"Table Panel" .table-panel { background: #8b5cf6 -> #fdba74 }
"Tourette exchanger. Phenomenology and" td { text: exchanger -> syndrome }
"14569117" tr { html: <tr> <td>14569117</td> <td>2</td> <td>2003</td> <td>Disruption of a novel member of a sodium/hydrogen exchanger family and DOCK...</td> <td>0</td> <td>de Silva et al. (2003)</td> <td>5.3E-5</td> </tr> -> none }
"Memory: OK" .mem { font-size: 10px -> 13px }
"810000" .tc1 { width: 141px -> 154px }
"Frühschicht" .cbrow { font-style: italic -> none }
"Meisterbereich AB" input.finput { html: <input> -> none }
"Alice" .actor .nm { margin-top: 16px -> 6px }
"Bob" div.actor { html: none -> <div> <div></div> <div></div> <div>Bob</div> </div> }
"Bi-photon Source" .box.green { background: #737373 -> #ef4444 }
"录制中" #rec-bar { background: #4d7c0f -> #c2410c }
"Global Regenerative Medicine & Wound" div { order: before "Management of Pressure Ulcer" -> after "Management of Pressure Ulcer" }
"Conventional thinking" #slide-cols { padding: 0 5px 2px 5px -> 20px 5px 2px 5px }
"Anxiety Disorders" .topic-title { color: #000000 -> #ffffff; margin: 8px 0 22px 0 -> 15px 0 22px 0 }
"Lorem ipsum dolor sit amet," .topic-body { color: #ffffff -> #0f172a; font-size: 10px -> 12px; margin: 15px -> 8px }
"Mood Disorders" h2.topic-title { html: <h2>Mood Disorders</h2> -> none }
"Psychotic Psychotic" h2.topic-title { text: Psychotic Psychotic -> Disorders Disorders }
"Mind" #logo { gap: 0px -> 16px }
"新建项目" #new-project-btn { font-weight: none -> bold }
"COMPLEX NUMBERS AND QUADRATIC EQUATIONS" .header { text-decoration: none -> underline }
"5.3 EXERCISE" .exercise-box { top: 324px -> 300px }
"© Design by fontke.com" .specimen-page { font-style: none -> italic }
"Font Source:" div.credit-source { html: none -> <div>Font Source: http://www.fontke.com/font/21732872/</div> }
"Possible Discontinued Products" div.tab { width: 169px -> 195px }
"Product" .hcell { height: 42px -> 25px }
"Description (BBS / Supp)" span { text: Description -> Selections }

◆ ◆ ◆ ◆ ◆

◆ Problem statement ◆
Each of the lines from the one that contains "html: <h2>Mood Disorders</h2>" through the last line of the data needs to be repeated exactly, with no others.

◆ Answer box ◆
"Mood Disorders" h2.topic-title { html: <h2>Mood Disorders</h2> -> none }
"Psychotic Psychotic" h2.topic-title { text: Psychotic Psychotic -> Disorders Disorders }
"Mind" #logo { gap: 0px -> 16px }
"新建项目" #new-project-btn { font-weight: none -> bold }
"COMPLEX NUMBERS AND QUADRATIC EQUATIONS" .header { text-decoration: none -> underline }
"5.3 EXERCISE" .exercise-box { top: 324px -> 300px }
"© Design by fontke.com" .specimen-page { font-style: none -> italic }
"Font Source:" div.credit-source { html: none -> <div>Font Source: http://www.fontke.com/font/21732872/</div> }
"Possible Discontinued Products" div.tab { width: 169px -> 195px }
"Product" .hcell { height: 42px -> 25px }
"Description (BBS / Supp)" span { text: Description -> Selections }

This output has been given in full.